Tires: Tires in general are very temperature sensitive, not only in their ultimate operating temperature, but also in the process by which they are brought to operating temperature. Firestone does a fantastic job of building tires that are very consistent and durable, that aren’t overly sensitive to abuse or using the incorrect processes of generating temperature (i.e. not to underscore the importance of this in IndyCar racing, but this process seems to be much more sensitive with European formulas and tires). Cooler track temperatures are generally better for tire wear and maintaining a higher grip level over a longer period of time, but there is a disadvantage in that it takes longer to generate tire temperature and get to the optimum running temperature.

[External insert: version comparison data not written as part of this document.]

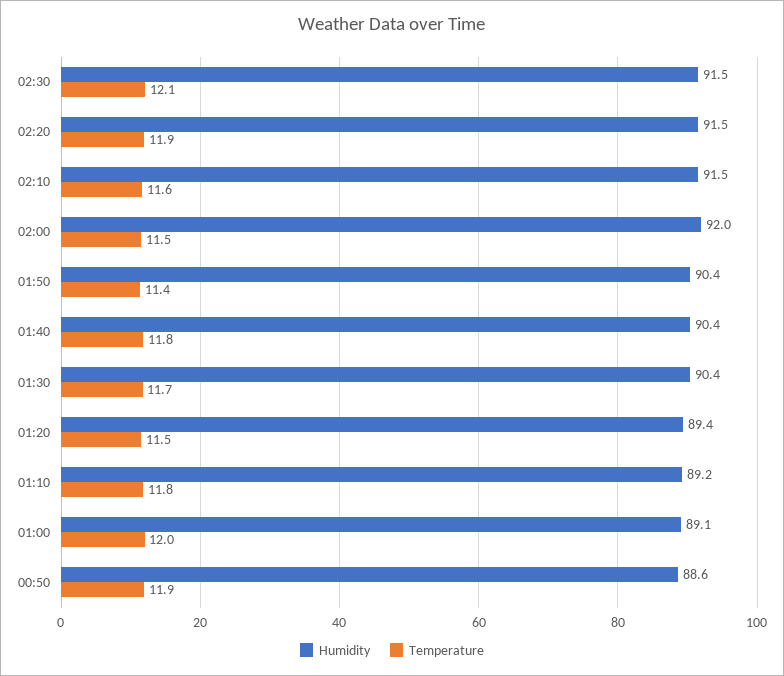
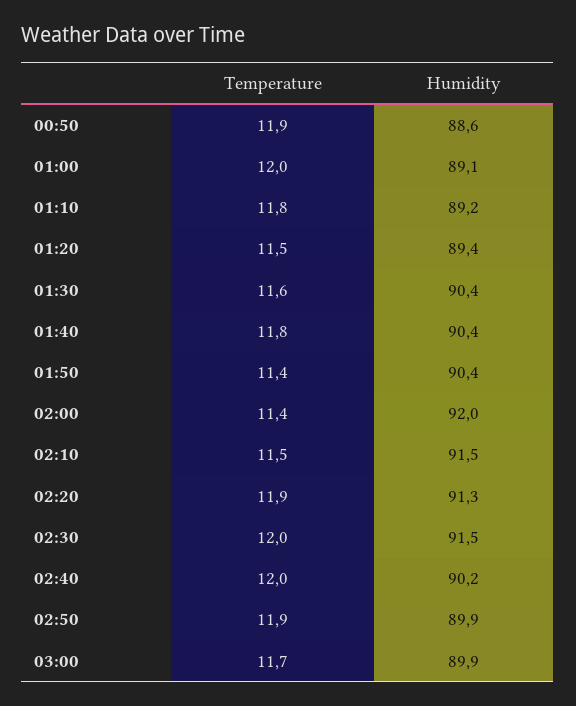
Temperature, 02:30: 12.1 -> 12
Humidity, 02:20: 91.5 -> 91.3
Temperature, 02:10: 11.6 -> 11.5
Temperature, 02:00: 11.5 -> 11.4
Temperature, 01:30: 11.7 -> 11.6
Temperature, 02:40: none -> 12
Humidity, 02:40: none -> 90.2
Temperature, 02:50: none -> 11.9
Humidity, 02:50: none -> 89.9
Temperature, 03:00: none -> 11.7
Humidity, 03:00: none -> 89.9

Warmer track temperatures require less time to reach ideal operating temperatures, but are generally worse for tire wear and require the driver to be extra careful about not abusing the tire and generating excessive temperature which will quickly accelerate tire degradation. The ideal situation would be to have pitlane tire warmers and cool track temperatures, but this is a bit of a fantasy situation for us as tire warmers are not permitted in IndyCar.

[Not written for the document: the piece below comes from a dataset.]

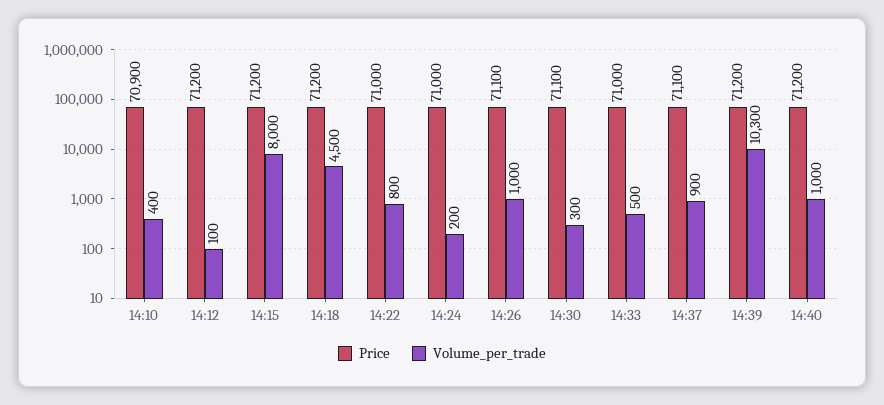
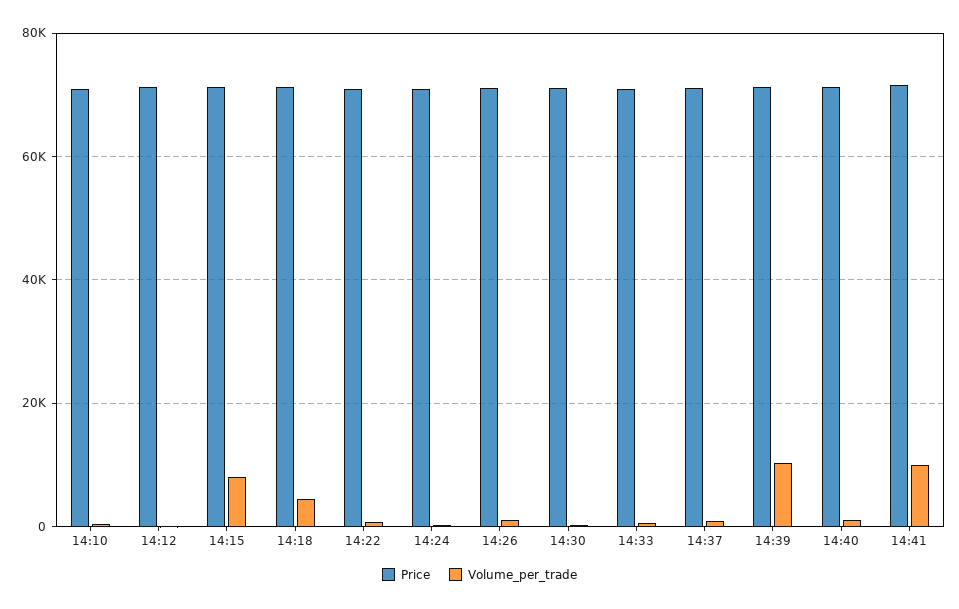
Price, 14:41: none -> 72000
Volume_per_trade, 14:41: none -> 10000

Final Answer: So what does all this mean? I’d like to just answer the question simply and say that the optimum temperature for an IndyCar is 78 degrees, and this applies to all tracks, but that’s not the case. With the diversity of tracks and aero packages in the IZOD IndyCar Series, the “optimal” weather condition for a given track may be decidedly different than another. As you could expect, the sensitivity of the car to weather and the emphasis we place on all of the parameters effected by it are going to be much different at a bumpy, high downforce street circuit like Detroit than it is at a smooth, high-speed low-downforce oval like Indianapolis. It’s important for engineers to closely monitor not just temperature, but all aspects of the weather to ensure that the proper adjustments are made to best optimize performance at a particular track. Thankfully, all of our manufacturers, including Honda, Dallara, and Firestone, have given us excellent products that have been developed to provide a wide range of adjustability which allows the teams to optimize all aspects of the car in a variety of different weather conditions. As it is with many things, the extremes are always bad (way too hot or way too cold), but we know from experience that the current IndyCar is capable of putting on a great show regardless of the outside temperature.